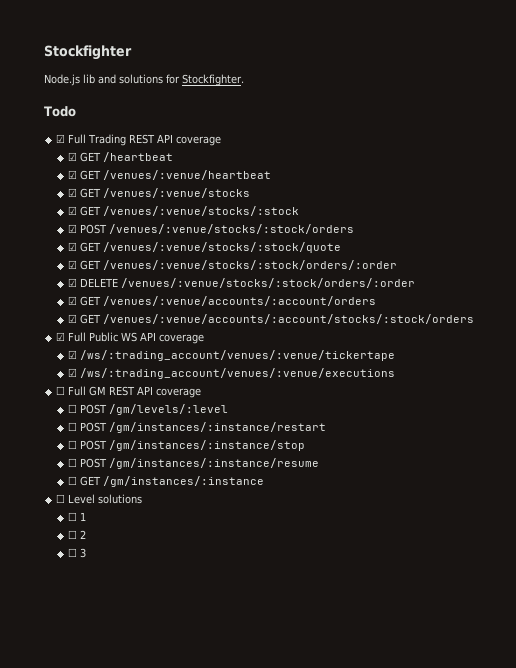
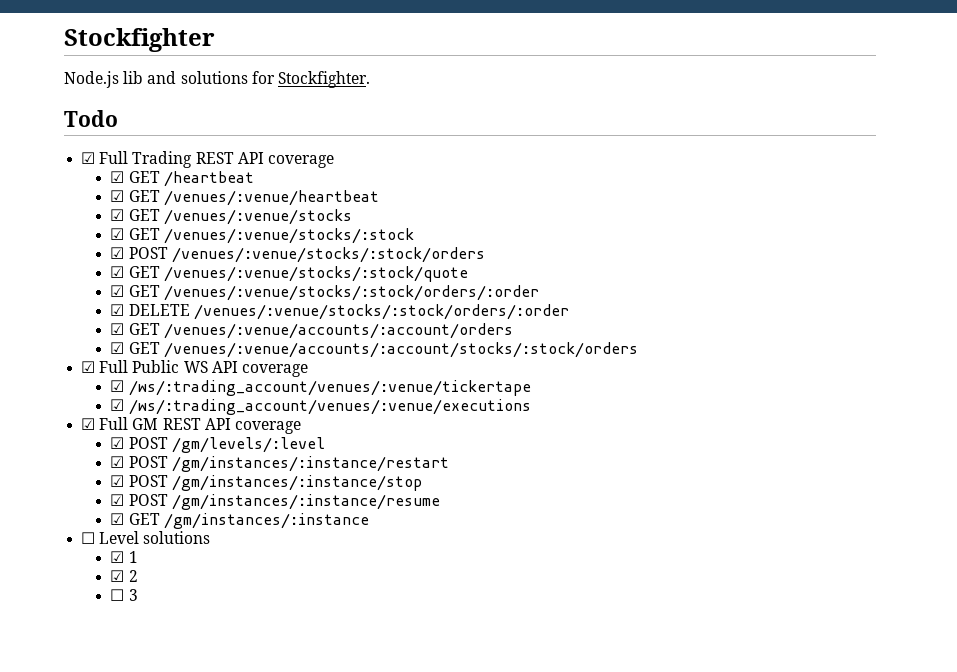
- ☐ Full GM REST API coverage
+ ☑ Full GM REST API coverage
- ☐ POST /gm/levels/:level
+ ☑ POST /gm/levels/:level
- ☐ POST /gm/instances/:instance/restart
+ ☑ POST /gm/instances/:instance/restart
- ☐ POST /gm/instances/:instance/stop
+ ☑ POST /gm/instances/:instance/stop
- ☐ POST /gm/instances/:instance/resume
+ ☑ POST /gm/instances/:instance/resume
- ☐ GET /gm/instances/:instance
+ ☑ GET /gm/instances/:instance
- ☐ 1
+ ☑ 1
- ☐ 2
+ ☑ 2

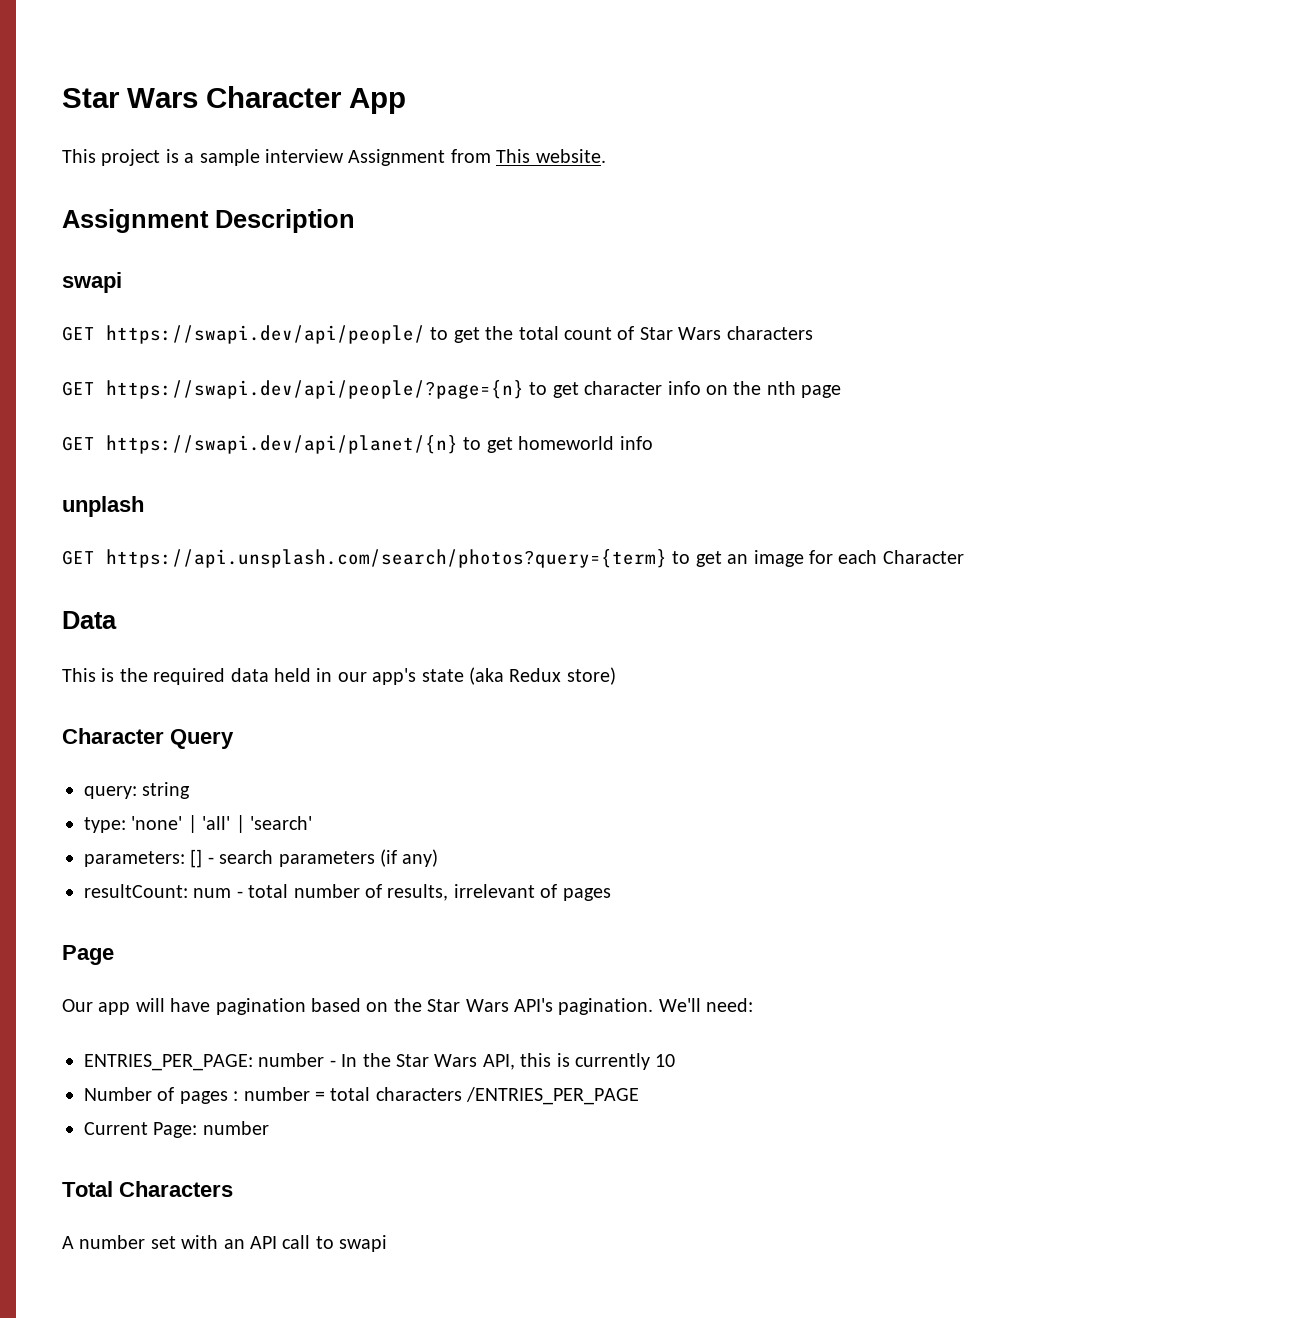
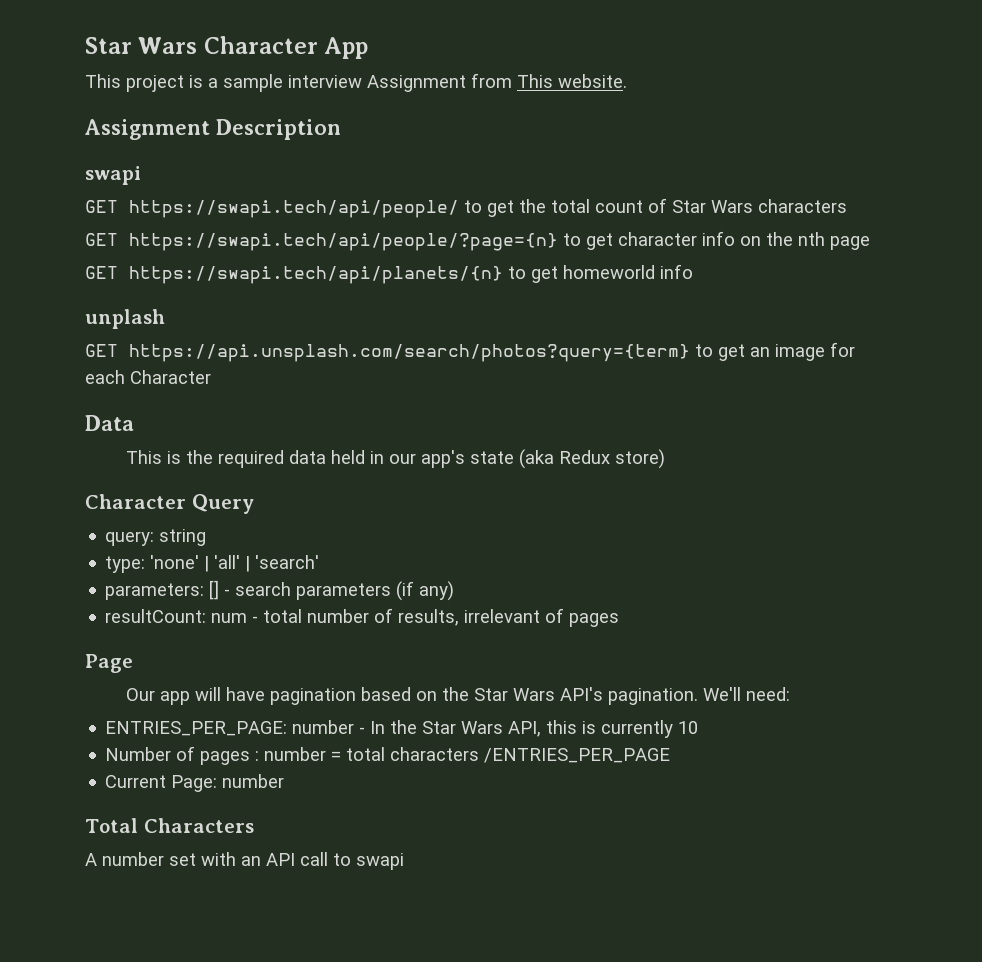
- GET https://swapi.dev/api/people/ to get the total count of Star Wars characters
+ GET https://swapi.tech/api/people/ to get the total count of Star Wars characters
- GET https://swapi.dev/api/people/?page={n} to get character info on the nth page
+ GET https://swapi.tech/api/people/?page={n} to get character info on the nth page
- GET https://swapi.dev/api/planet/{n} to get homeworld info
+ GET https://swapi.tech/api/planets/{n} to get homeworld info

> [How to complete this task]
Which lines above include the string "instances"? Show them.

> [Task output]
- ☐ POST /gm/instances/:instance/restart
+ ☑ POST /gm/instances/:instance/restart
- ☐ POST /gm/instances/:instance/stop
+ ☑ POST /gm/instances/:instance/stop
- ☐ POST /gm/instances/:instance/resume
+ ☑ POST /gm/instances/:instance/resume
- ☐ GET /gm/instances/:instance
+ ☑ GET /gm/instances/:instance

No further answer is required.